You can define images in any cell ( data, or group header / footer ). The default behaviour is to render the image at its original size. If the image won't fit horizontally, it is scaled down until it will. Images can be aligned in the same way as other fields, with the 'align' key.

The images hash has the following keys:

path

    The full path to the image to render ( currently only supports png and jpg ). You should either set the path, or set the 'dynamic' flag, below.

dynamic

    A boolean flag to indicate that the full path to the image to use will be in the data array. You should either set a hard-coded image path ( above ), or set this flag on.

scale_to_fit

    A boolean value, indicating whether the image should be scaled to fit the current cell or not.

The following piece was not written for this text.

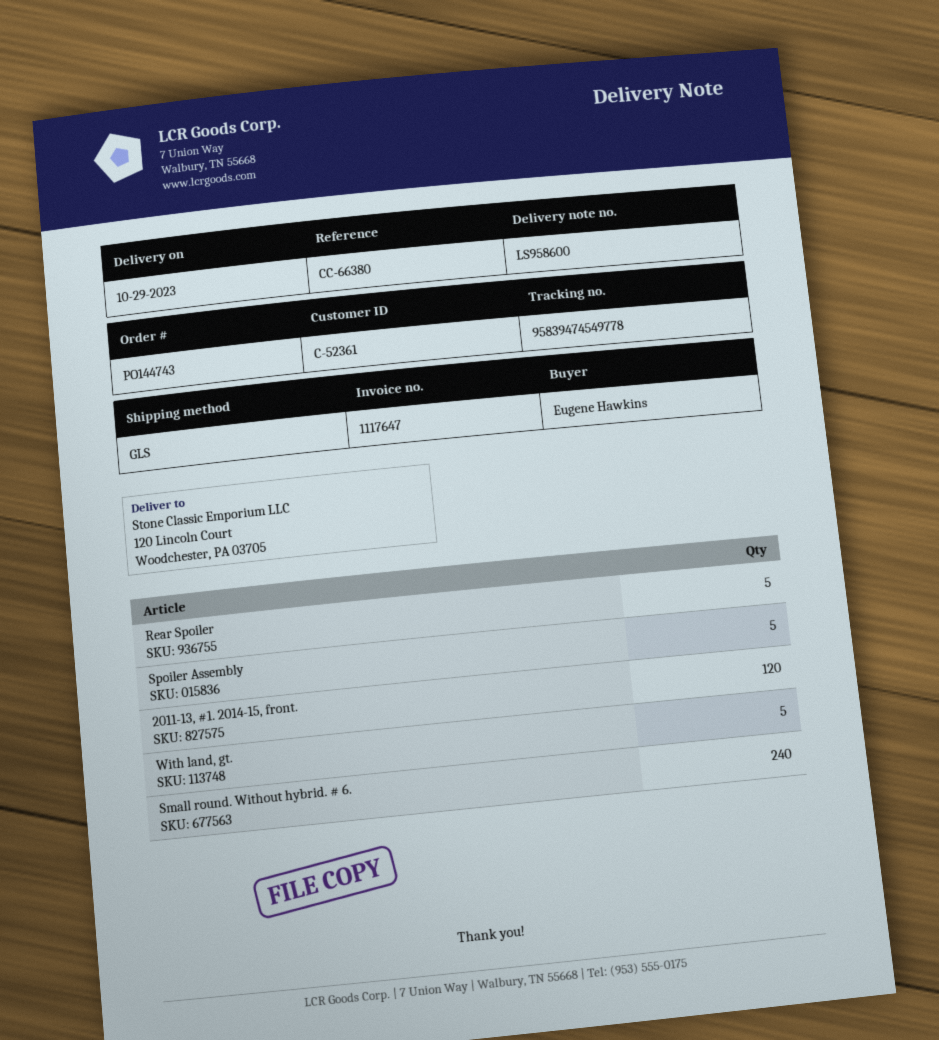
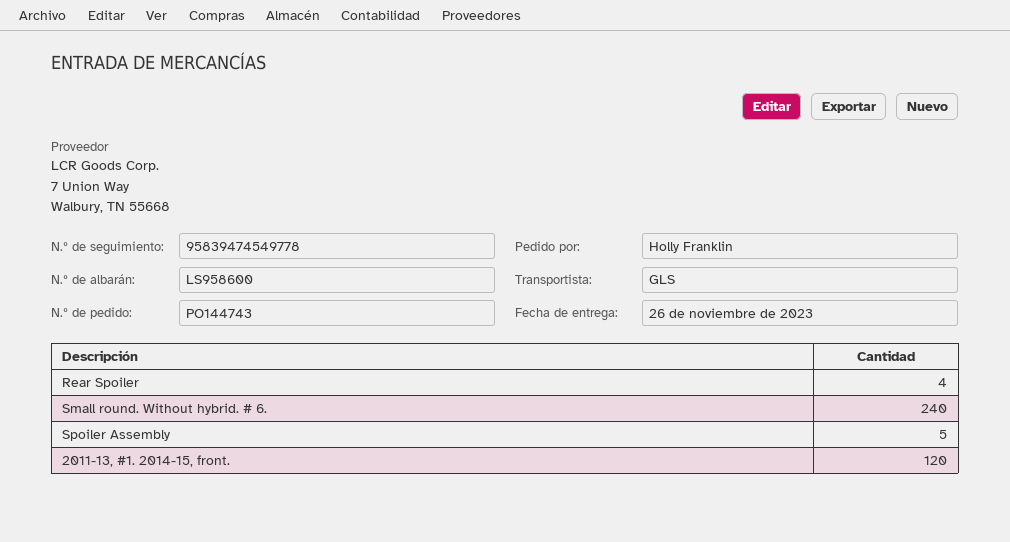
delivery date: 2023-10-29 -> 2023-11-26
ordered by: Eugene Hawkins -> Holly Franklin
Rear Spoiler: 5 -> 4
With land, gt.: 5 -> none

Whether this is set or not, scaling will still occur if the image is too wide for the cell.

height

    You can hard-code a height value if you like. The image will be scaled to the given height value, to the extent that it still fits length-wise in the cell.

buffer

    A *minimum* white-space buffer ( in points ) to wrap the image in. This defaults to 1, which ensures that the image doesn't render over part of the cell borders ( which looks bad ).

BACKGROUNDS

You can define a background for any cell, including normal fields, group header & footers, etc. For data headers ONLY, you must ( currently ) set them up per data set, instead of per field. In this case, you add the background key to the 'headings' hash in the main data hash.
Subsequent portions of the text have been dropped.